By Michael J. Silverstein, Abheek Singhi, Carol Liao & David Michael
When Irene Rosenfeld became CEO of Kraft Foods in June 2006, she became the leader of a company organized in two divisions: North America and International. The international business was a low-growth and Europe-heavy counterpart of the core U.S. business. Most of the international business consisted of German coffee, European cheese, and Milka brand chocolate. In addition, there were numerous orphan businesses – small, one-off country positions. Advertising support was in the low single digits and declining. Profits were erratic, as the commodity-driven portfolio lacked pricing power.
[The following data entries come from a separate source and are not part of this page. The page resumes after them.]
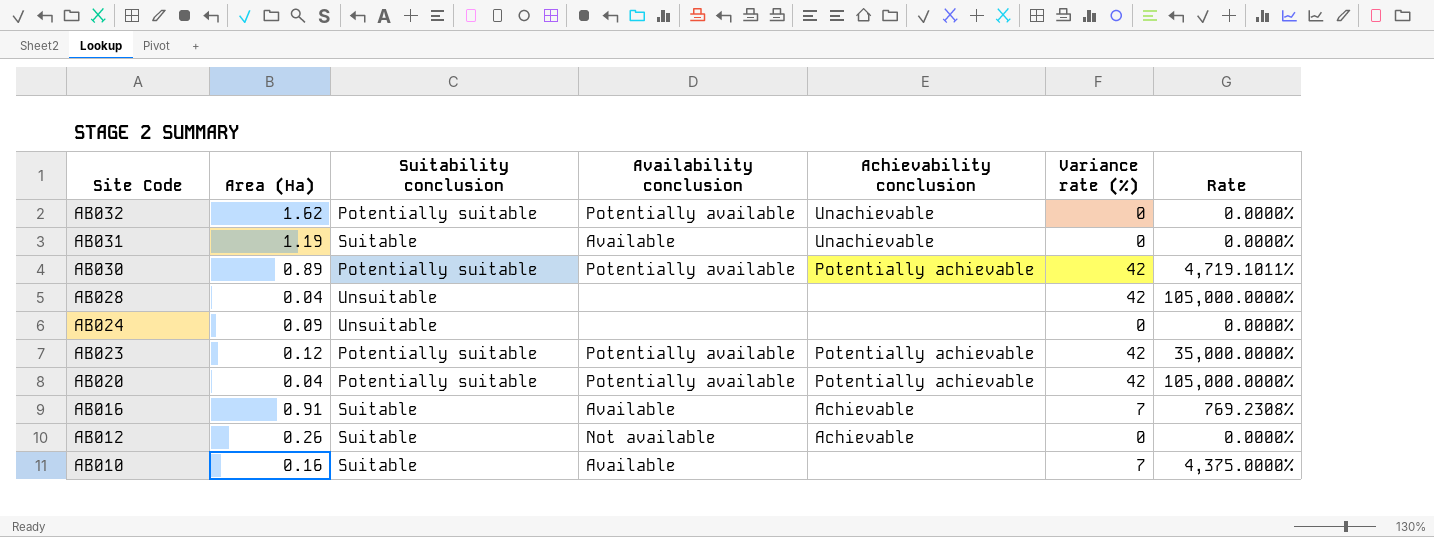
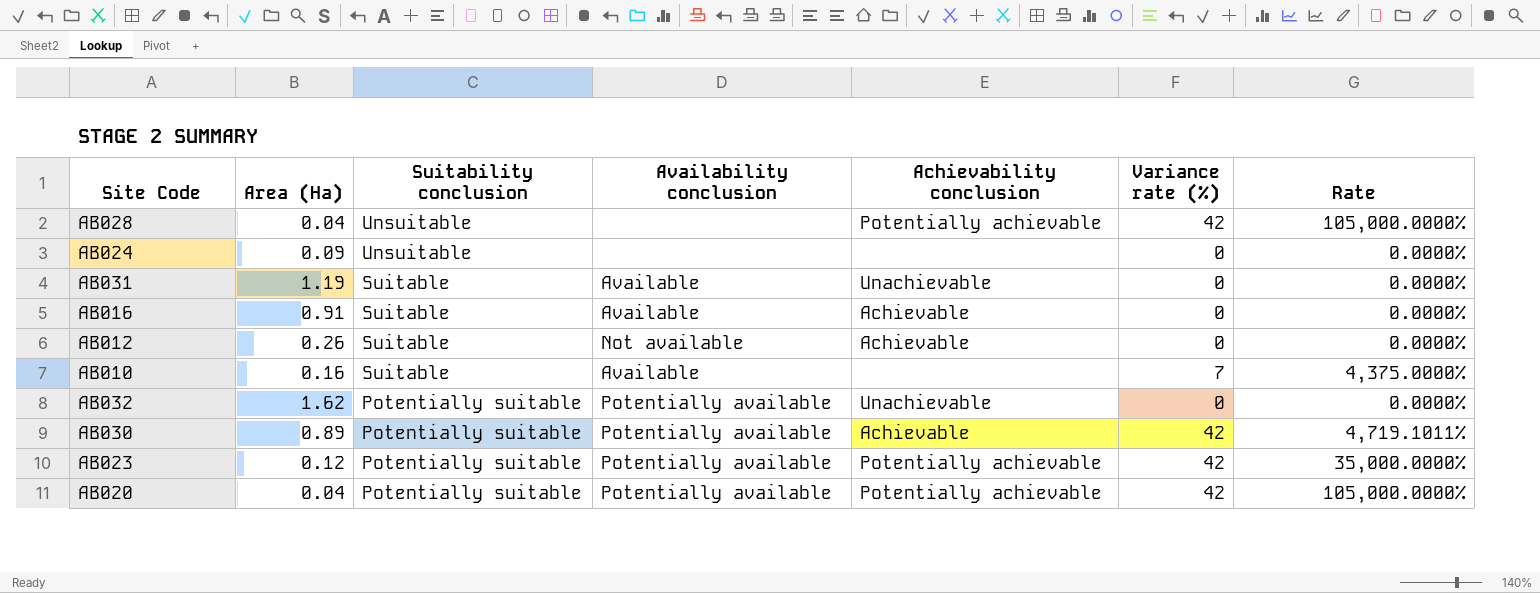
row order: Site Code descending -> Suitability conclusion descending
AB028 | Achievability conclusion: none -> Potentially achievable
AB016 | Variance rate (%): 7 -> 0
AB016 | Rate: 769.2308% -> 0.0000%
AB030 | Achievability conclusion: Potentially achievable -> Achievable

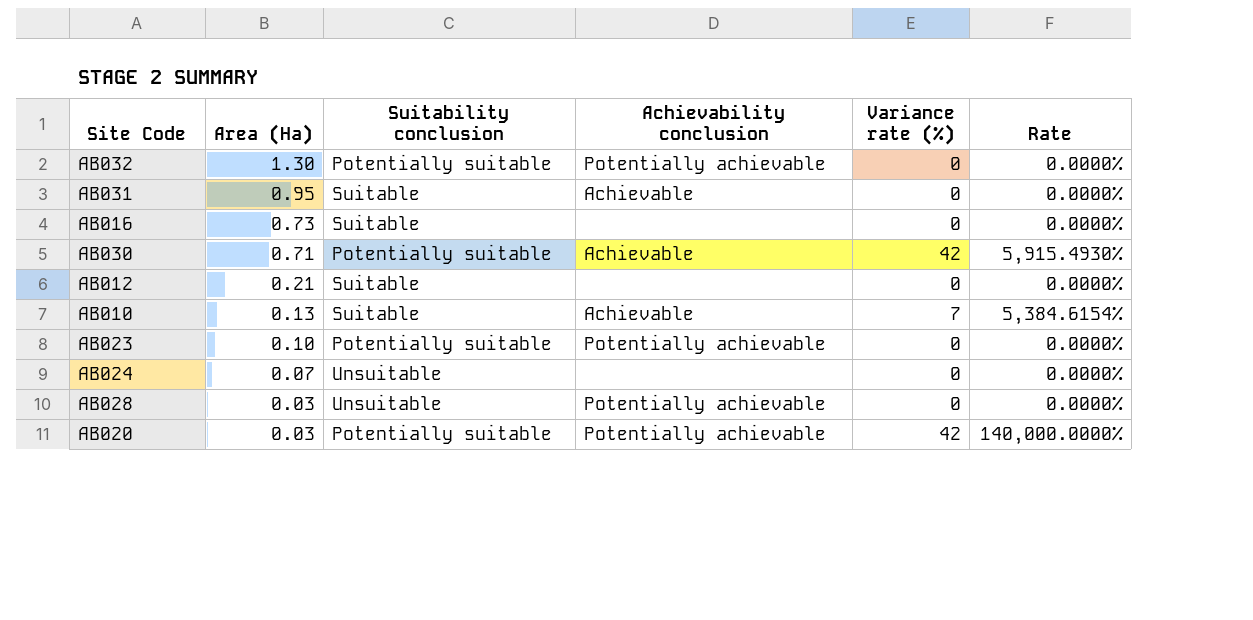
row order: Suitability conclusion descending -> Area (Ha) descending
column Availability conclusion | position: 4 -> none
AB032 | Area (Ha): 1.62 -> 1.30
AB032 | Achievability conclusion: Unachievable -> Potentially achievable
AB031 | Area (Ha): 1.19 -> 0.95
AB031 | Achievability conclusion: Unachievable -> Achievable
AB016 | Area (Ha): 0.91 -> 0.73
AB016 | Achievability conclusion: Achievable -> none
AB030 | Area (Ha): 0.89 -> 0.71
AB030 | Rate: 4,719.1011% -> 5,915.4930%
AB012 | Area (Ha): 0.26 -> 0.21
AB012 | Achievability conclusion: Achievable -> none
AB010 | Area (Ha): 0.16 -> 0.13
AB010 | Achievability conclusion: none -> Achievable
AB010 | Rate: 4,375.0000% -> 5,384.6154%
AB023 | Area (Ha): 0.12 -> 0.10
AB023 | Variance rate (%): 42 -> 0
AB023 | Rate: 35,000.0000% -> 0.0000%
AB024 | Area (Ha): 0.09 -> 0.07
AB028 | Area (Ha): 0.04 -> 0.03
AB028 | Variance rate (%): 42 -> 0
AB028 | Rate: 105,000.0000% -> 0.0000%
AB020 | Area (Ha): 0.04 -> 0.03
AB020 | Rate: 105,000.0000% -> 140,000.0000%

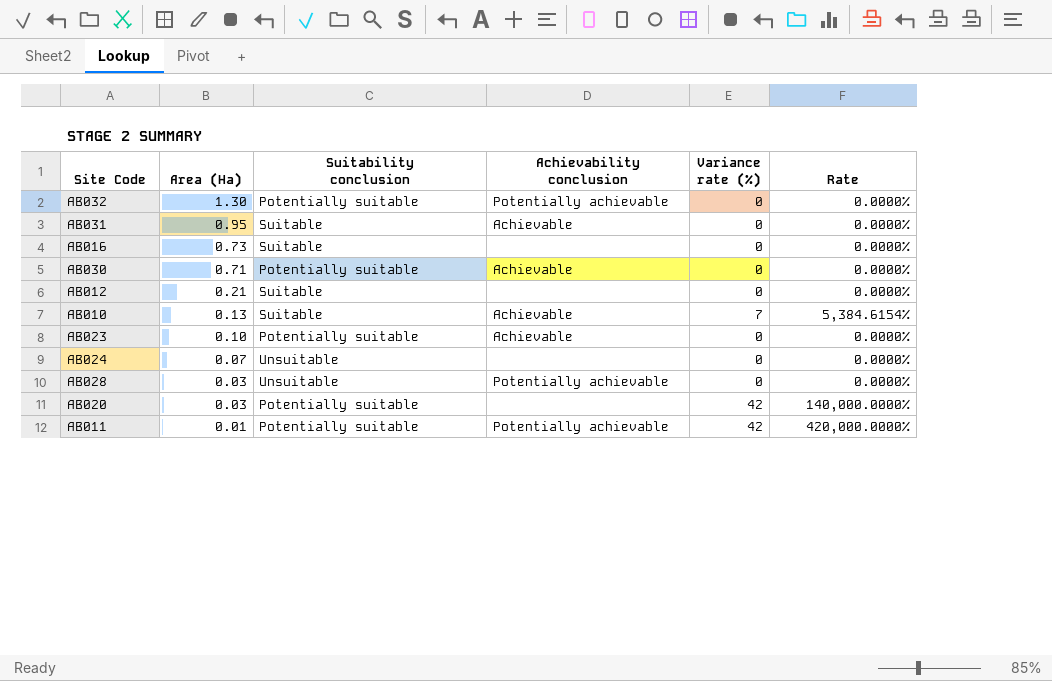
AB030 | Variance rate (%): 42 -> 0
AB030 | Rate: 5,915.4930% -> 0.0000%
AB023 | Achievability conclusion: Potentially achievable -> Achievable
AB020 | Achievability conclusion: Potentially achievable -> none
row AB011: none -> 0.01 | Potentially suitable | Potentially achievable | 42 | 420,000.0000%

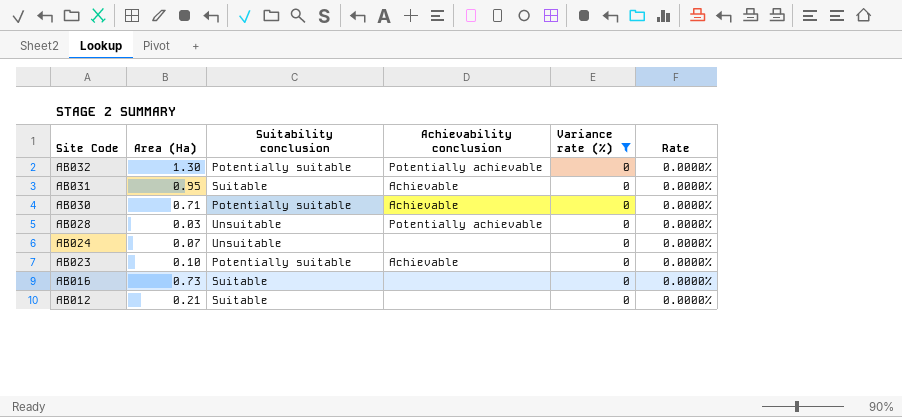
filter: none -> Variance rate (%) = 0
row order: Area (Ha) descending -> Site Code descending

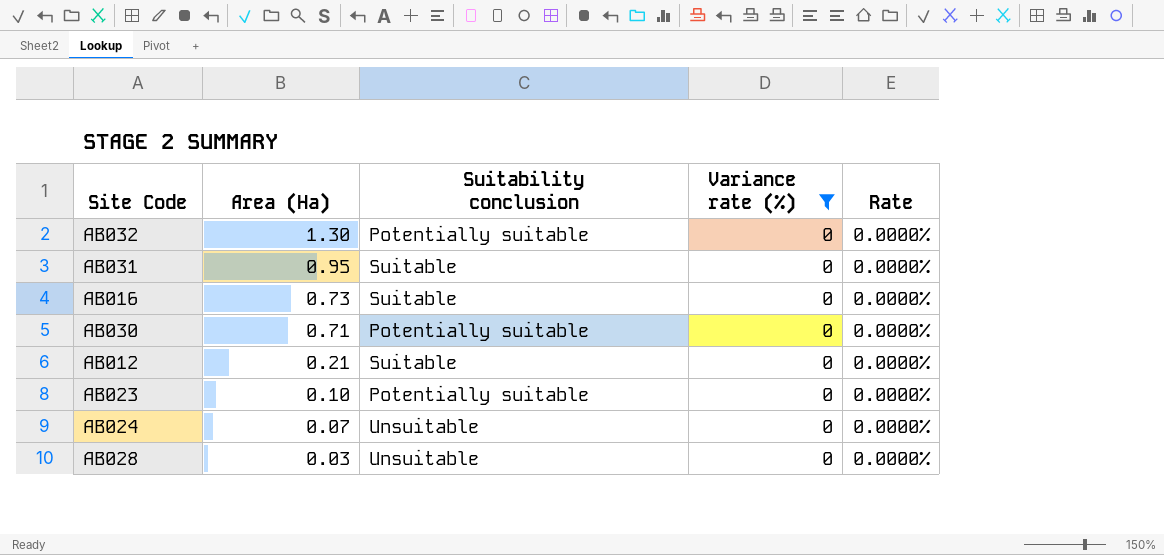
row order: Site Code descending -> Area (Ha) descending
column Achievability conclusion | position: 4 -> none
Consumer market research was a stepchild.
Rosenfeld has three particularly strong leadership skills – curiosity, energy, and instinct. She studied how other multinationals had secured major emerging-market positions, and she vowed to shift her portfolio. She knew that she needed to follow the growth and that the company needed an infusion of talent and international experience. This strategy has worked. In the five years preceding her appointment as chairman and CEO, Kraft Foods International grew at about 5 percent per year. In the five years after her arrival, the international business grew – organically and through acquisition – by 250 percent, and the developing-markets portfolio grew by a whopping 300 percent. Most of that growth was in China and India.
Kraft is now almost as international as Rosenfeld’s role model, Procter & Gamble. And it is poised for another phase of growth. In mid-2011, the company decided to create two new companies out of one company: there will be a growth-oriented company consisting of Kraft Foods’ European and developing-markets business, plus its North American snacks business; and there will be the North American grocery business – including the beverages, cheese, grocery, and convenience-meals businesses.